Monday, 31 December 2007

IBM – the future

Directors and shareholders of IBM must have tucked in to their Christmas dinners with a certain amount of satisfaction that the company was still very successful and that there was plenty of revenue coming in from the various parts of the company.

I don’t want to start the New Year being thought of as the blogging equivalent of Cassandra, but things may not be all good at Chateau IBM.
Cassandra, you’ll remember from Greek mythology, was the daughter of Priam, king of Troy. She was given the gift of prescience by Apollo, who later, because she didn’t return his love, cursed Cassandra so no one would ever believe her predictions.

There’s really three areas I want to mention in this blog: hardware, IMS, and little systems.

In terms of hardware, I’m really thinking about selling new computers. Like new cars, every time IBM brings out a new mainframe, someone is going to want it! It will seem like an appropriate time to upgrade – and IBM’s sales figures will look good. But, in fact, it seems that IBM is only selling to the faithful. How often do you hear of a company getting rid of a room full of servers and installing a mainframe? Probably not that often. Exploiting zLinux on a mainframe may make it look like the mainframe is an exciting place to be, but revenues must be small compared to that achieved from z/OS. What I’m really saying is that IBM needs to find a way to reduce drop-out, ie small VM/VSE sites getting rid of their mainframes, and, more importantly, start selling to new customers.

Secondly, I have been doing a lot of work recently with IMS. That’s Information Management System, not IP Multimedia Subsystem. IMS, as you probably know is a database/transaction management system. It’s like DB2 and CICS combined (sort of). It’s used at lots of large mainframe sites and is the core of those companies’ business.es Version 10 was announced a little while ago by IBM. So, IBM has this brilliant piece of software that so many major companies rely on, yet, when was the last time it sold a version of IMS to a new customer? I don’t actually know the answer to that question, but I’m let to believe that almost all IMS users have been users for a long time – ie there are no new customers. Come on IBM! If you have such a brilliant product, why aren’t you selling it?

How do you get people interested in mainframes? The answer is to have lots of them around and let people play with them. Now before you start sneering and saying that will never be possible, let me suggest a way. How about FLEX-ES from Fundamental Software? It provides a way for developers to test mainframe software on a laptop.
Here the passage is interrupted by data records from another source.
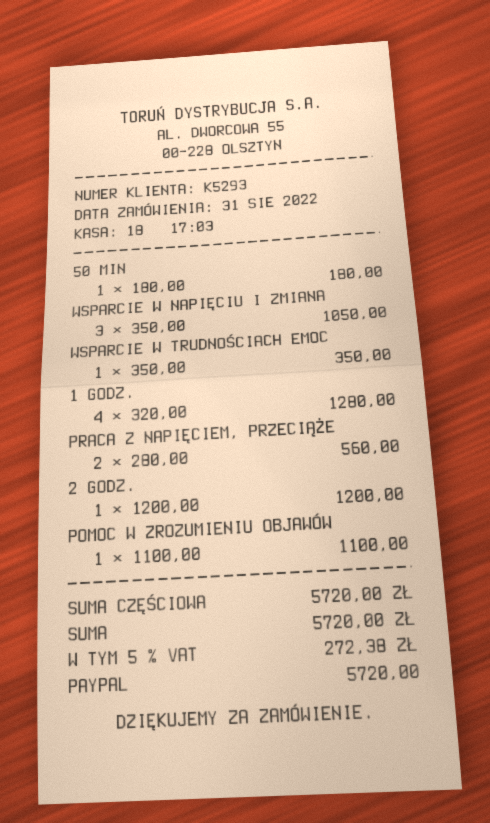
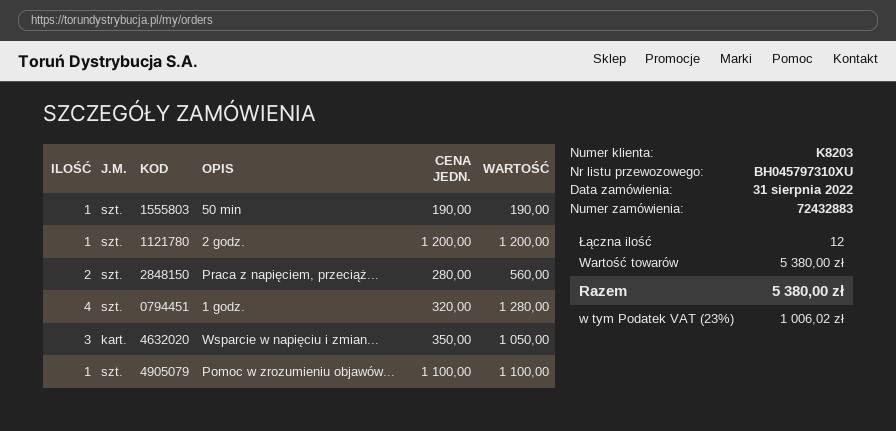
customer number: K5293 -> K8203
50 MIN: 1 x 180.00 = 180.00 -> 1 x 190.00 = 190.00
WSPARCIE W TRUDNOŚCIACH EMOC: 1 x 350.00 = 350.00 -> none
subtotal: 5720.00 -> 5380.00
tax: 5% = 272.38 -> 23% = 1006.02
total: 5720.00 -> 5380.00

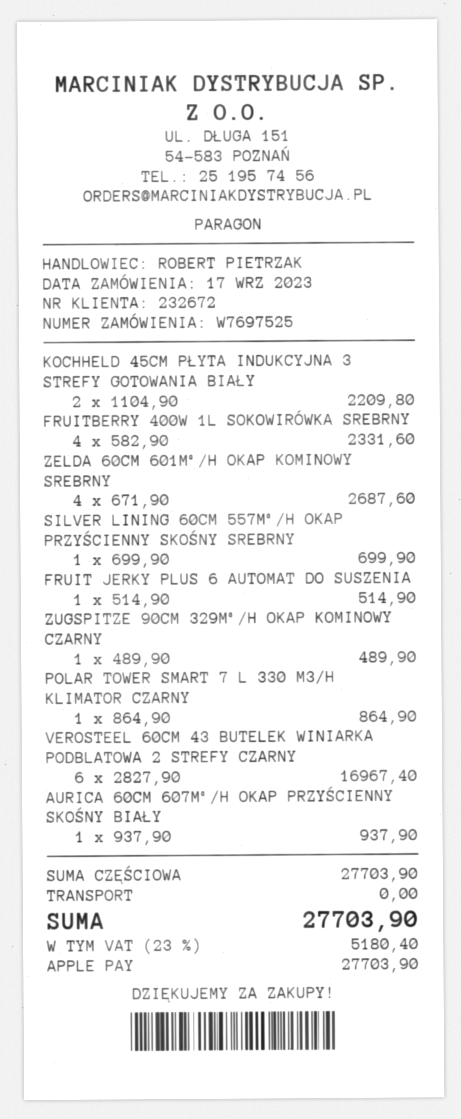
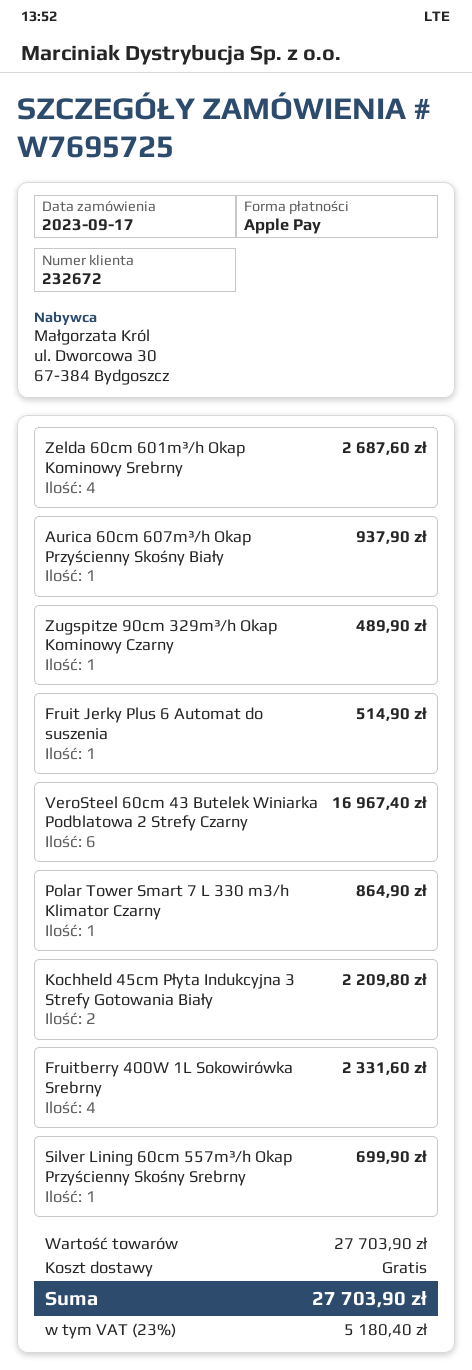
order number: W7697525 -> W7695725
Or there was UMX technologies. And, of course, Hercules – the Open Source mainframe emulator. Platform Solutions has a product called the Open Mainframe. There’s even Sim390. If IBM was to embrace these technologies and not try to smash them like the Hulk, people would be more familiar with mainframe systems because they would be more commonplace.

I have a final revolutionary thought. How about VM on Intel chips? Everyone says that Microsoft’s attempts at virtualization are a bit weak at the moment. VMware seems to have the lead in the market place. Why not adapt VM itself to run on Intel servers. This would be a good way of training new people in mainframe concepts and it becomes only a short step for them to become mainframers. Why not allow Hercules or FLEX-ES technology to plug in to a server running VM. That way z/OS would become a mid-range system and sales would grow hugely. Eventually those mid-range people would definitely consider buying a shiny new mainframe because it would not be a risky step for them to take.

This is the way to a successful future for IBM, and they might even sell IMS to a new site – but will they believe me?

Happy New Year to everyone.

3 comments:

Anonymous said...
This comment has been removed by a blog administrator.
Anonymous said...

Thanks for the nice blog
Regards,
Jack
http://db2examples.googlepages.com/

Anonymous said...

Amen. IBM, you make money off of software, and that was proven when Amdahl was a viable competitor.

What if Fujitsu and Hitachi allowed their MSP/VOS operating systems (and the VSE/VM equivalents) to run on Hercules? Or PSI? (Consider this an open call to whomever reads this...)

I'd also like to see if BS2000/OSD (from Fujitsu-Siemens) would run on Hercules.